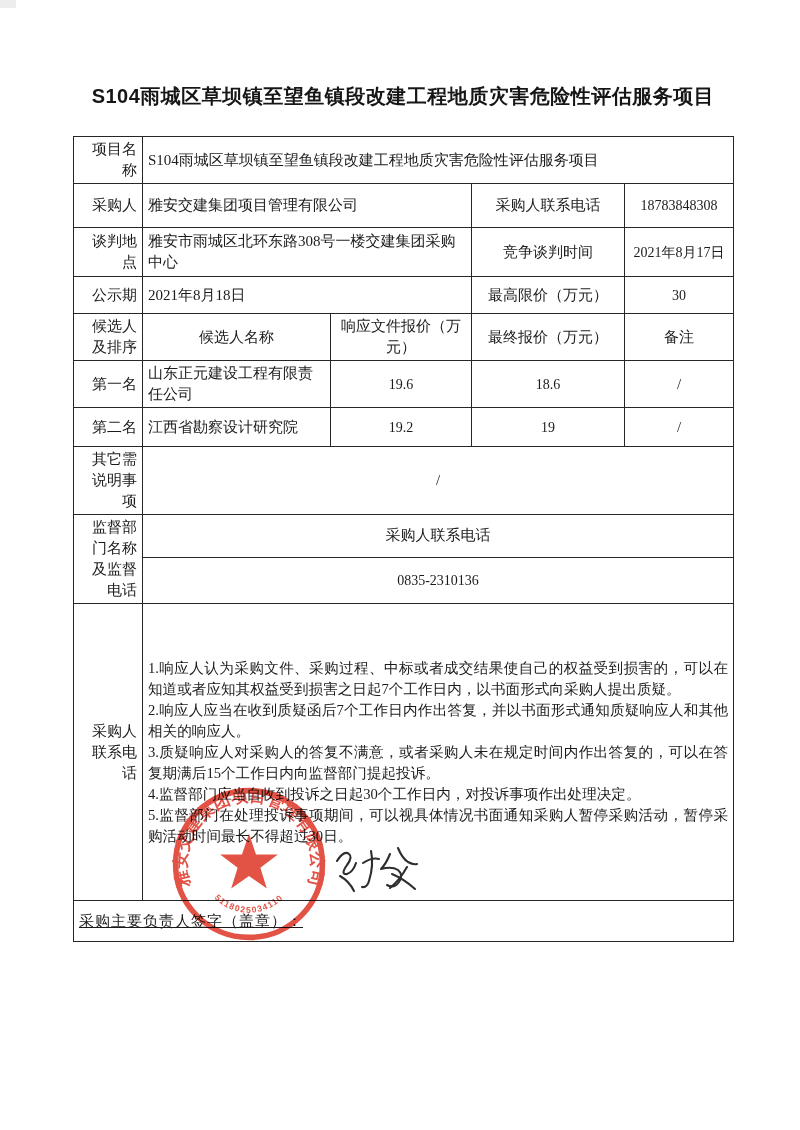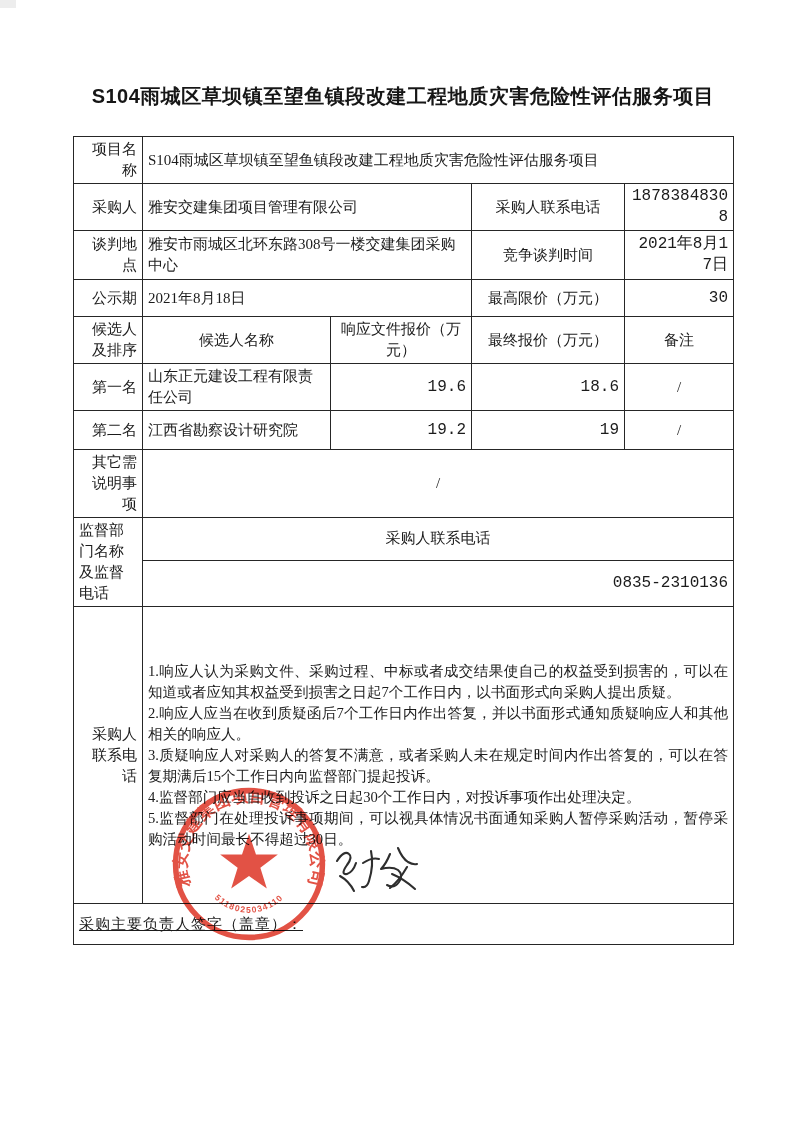--- a/index.html
+++ b/index.html
@@ -29,24 +29,24 @@
   }
   table.doc td{
     border:1.6px solid #262626;
     padding:2px 5px;
     vertical-align:middle;
     line-height:21px;
     overflow:hidden;
     word-break:break-all;
   }
   td.lbl{text-align:right;padding:2px 4px;}
-  td.lbl-c{text-align:left;padding:2px 3px;margin-top:8px;}
+  td.lbl-c{text-align:right;padding:2px 3px;margin-top:8px;}
   td.c{text-align:center;}
   td.vl{text-align:left;}
-  td.num{text-align:right;font-size:16px;letter-spacing:0;font-family:Liberation Mono, monospace;}
+  td.num{text-align:center;font-size:14px;letter-spacing:0;}
   td.objection-cell{
     text-align:justify;
     font-size:14.6px;line-height:24.5px;
     padding:10px 8px;
     margin-left:20px;
   }
   td.sig-cell{
     padding:2px 5px;letter-spacing:1px;text-decoration:underline;
   }
   .stamp{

EXERCISE DESCRIPTION
Which lines run from the one containing "border:1.6px solid #262626;" to the end of the entries above? Quote exactly those, and only those.

RESULT FOR THIS EXERCISE
     border:1.6px solid #262626;
     padding:2px 5px;
     vertical-align:middle;
     line-height:21px;
     overflow:hidden;
     word-break:break-all;
   }
   td.lbl{text-align:right;padding:2px 4px;}
-  td.lbl-c{text-align:left;padding:2px 3px;margin-top:8px;}
+  td.lbl-c{text-align:right;padding:2px 3px;margin-top:8px;}
   td.c{text-align:center;}
   td.vl{text-align:left;}
-  td.num{text-align:right;font-size:16px;letter-spacing:0;font-family:Liberation Mono, monospace;}
+  td.num{text-align:center;font-size:14px;letter-spacing:0;}
   td.objection-cell{
     text-align:justify;
     font-size:14.6px;line-height:24.5px;
     padding:10px 8px;
     margin-left:20px;
   }
   td.sig-cell{
     padding:2px 5px;letter-spacing:1px;text-decoration:underline;
   }
   .stamp{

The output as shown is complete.